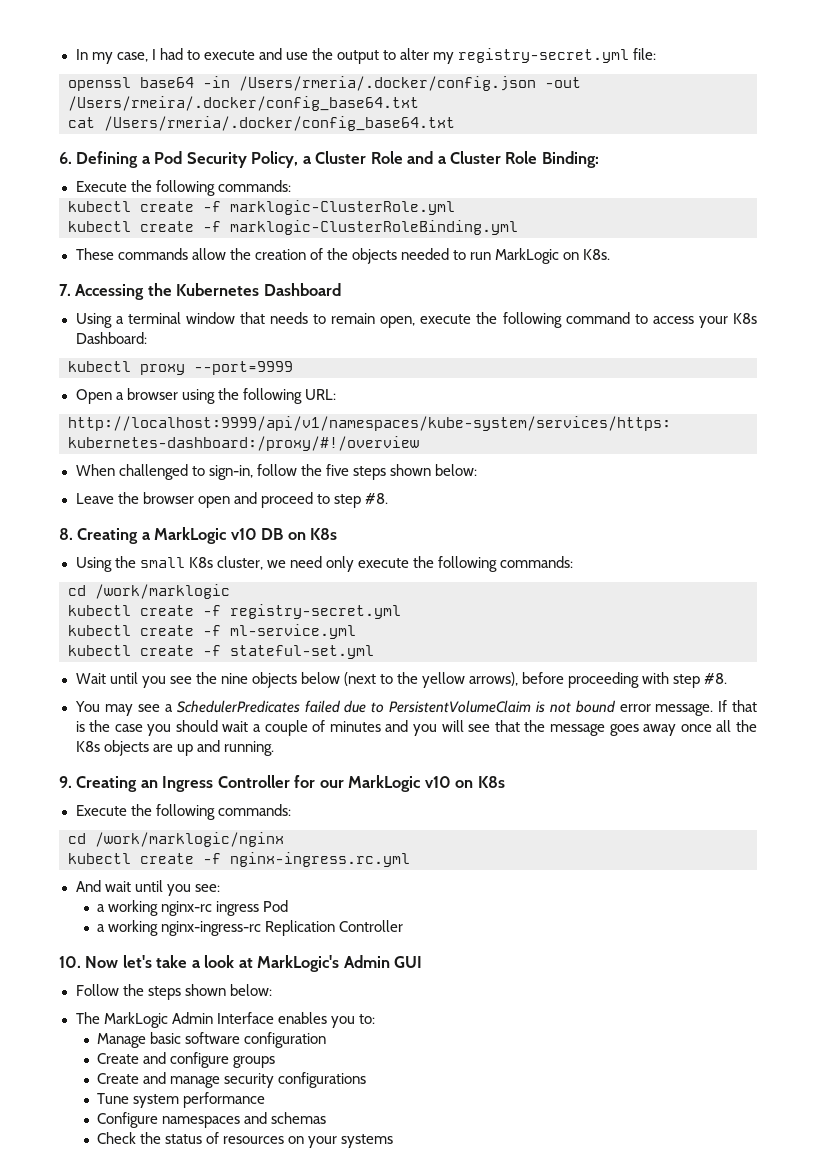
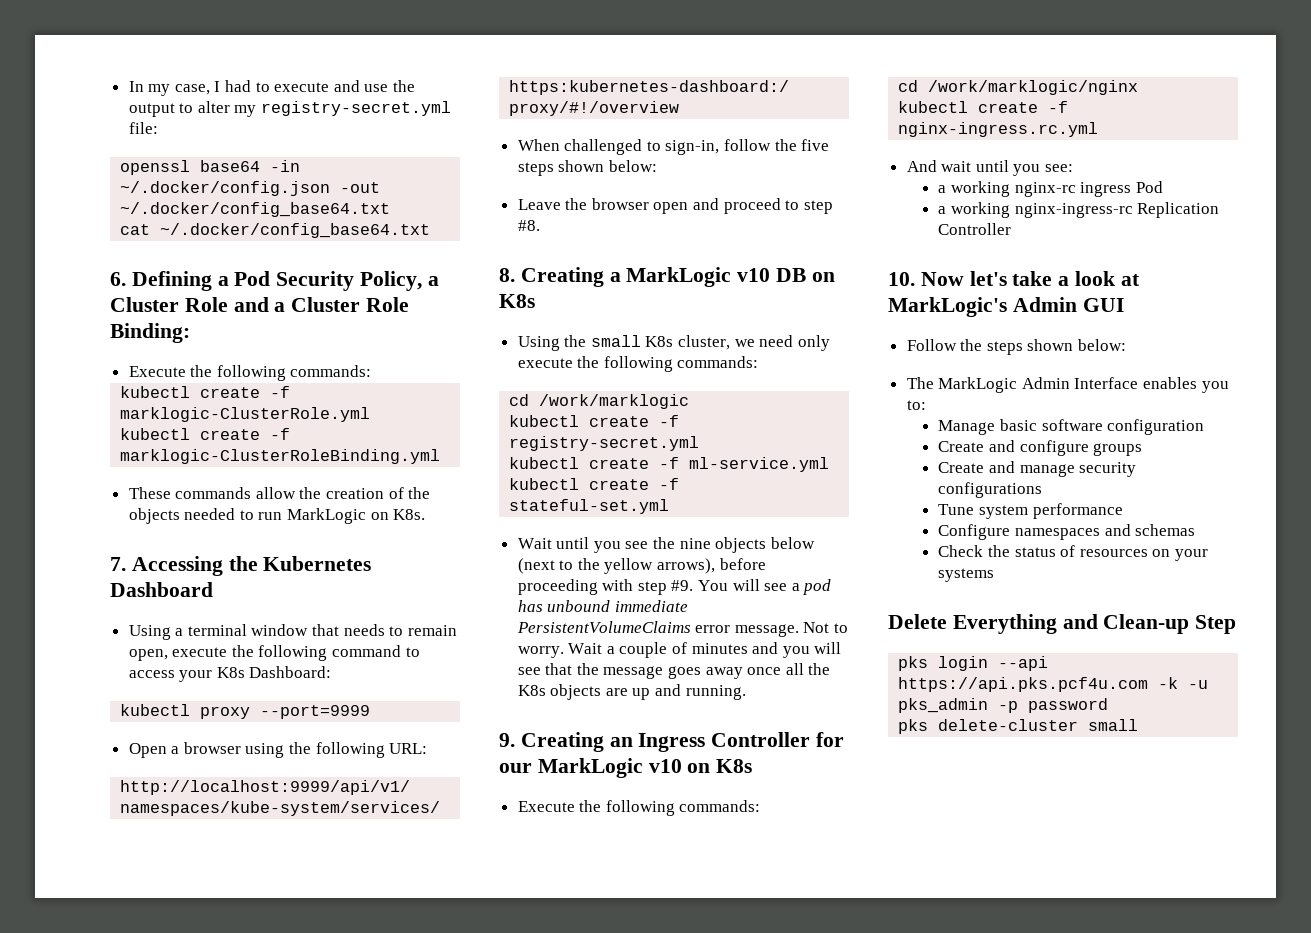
[239,76,581,91] [68,96,419,111] /Users/rmeria/.docker/config.json -out /Users/rmeira/.docker/config_base64.txt -> [120,181,381,196] [120,202,391,217] ~/.docker/config.json -out ~/.docker/config_base64.txt
[104,116,455,131] /Users/rmeria/.docker/config_base64.txt -> [160,223,431,238] ~/.docker/config_base64.txt
[704,673,728,684] [74,700,758,716] [75,720,249,736] #8. // You may see a SchedulerPredicates failed due to PersistentVolumeClaim is not bound error message. If that is the case you should wait -> [671,579,832,595] [517,600,688,612] [516,621,849,637] [517,643,603,658] #9. You will see a pod has unbound immediate PersistentVolumeClaims error message. Not to worry. Wait
(394, 1141) none -> [888,614,1237,634] [898,656,1049,671] [898,677,1209,692] [898,698,1109,713] [898,719,1139,734] // Delete Everything and Clean-up Step // pks login --api https://api.pks.pcf4u.com -k -u pks_admin -p password // pks delete-cluster small

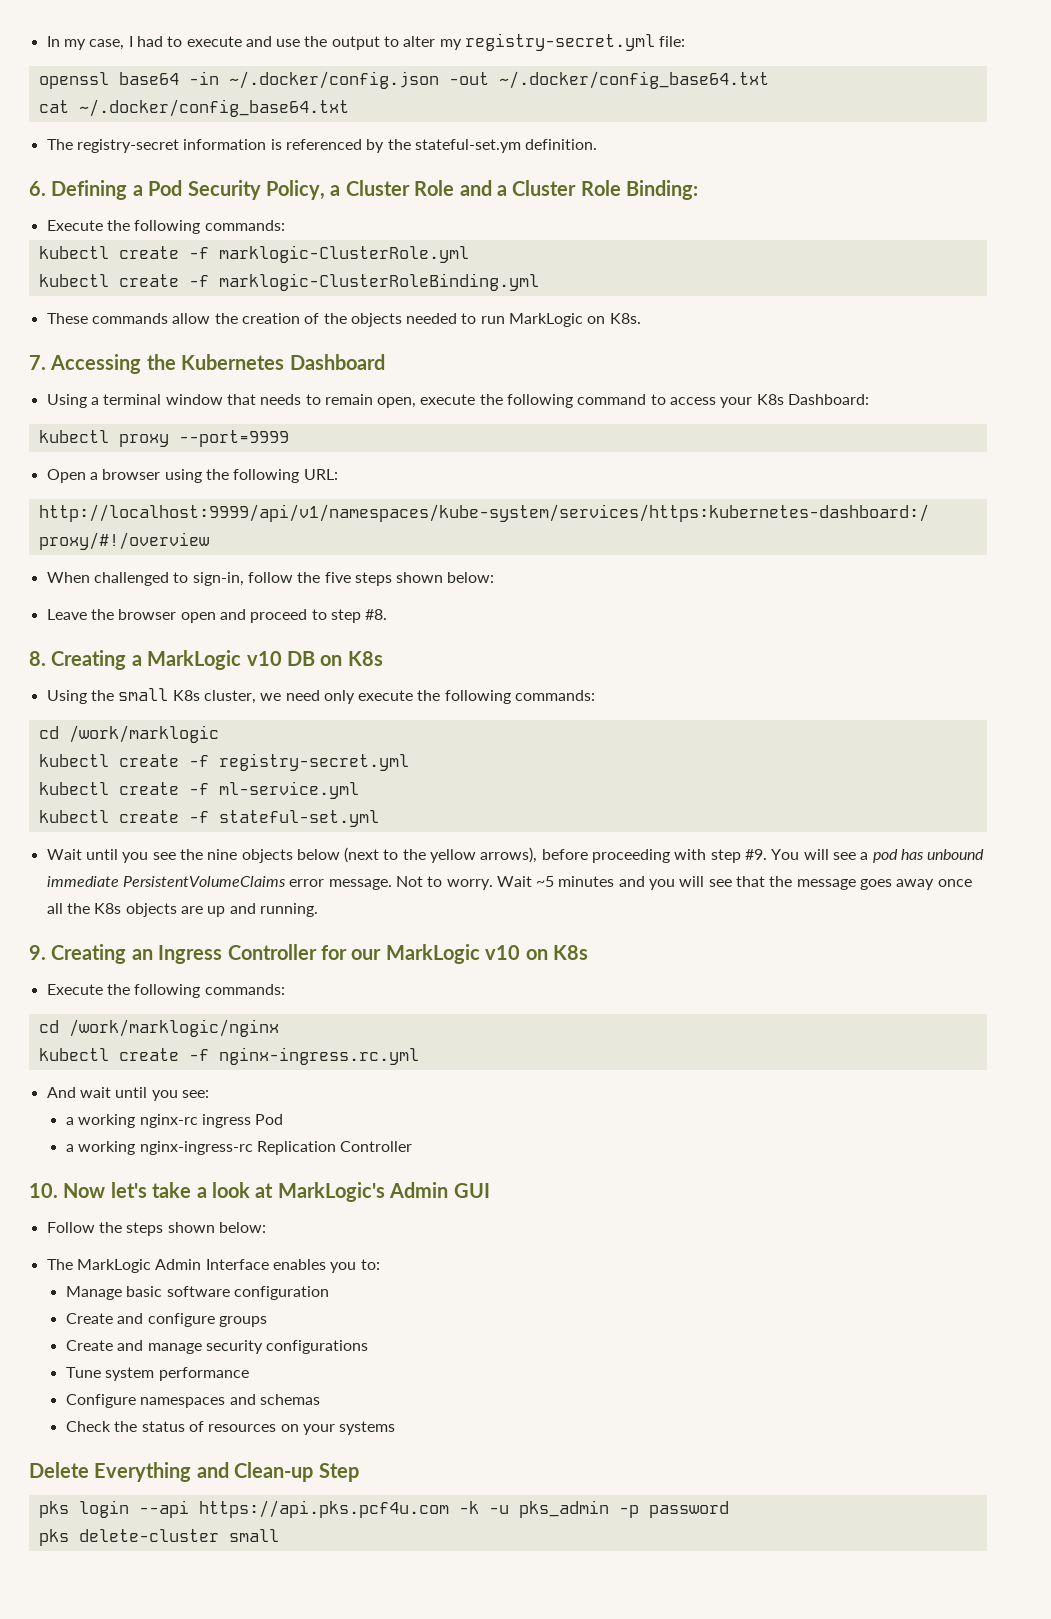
(431, 230) none -> [46,139,598,153] // The registry-secret information is referenced by the stateful-set.ym definition.
[606,642,688,658] a couple of -> [536,876,555,887] ~5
- - - -
### [Directions]
Search the lines above for the string "rmeria" and copy each line that has it.

### [Reply to the task]
[239,76,581,91] [68,96,419,111] /Users/rmeria/.docker/config.json -out /Users/rmeira/.docker/config_base64.txt -> [120,181,381,196] [120,202,391,217] ~/.docker/config.json -out ~/.docker/config_base64.txt
[104,116,455,131] /Users/rmeria/.docker/config_base64.txt -> [160,223,431,238] ~/.docker/config_base64.txt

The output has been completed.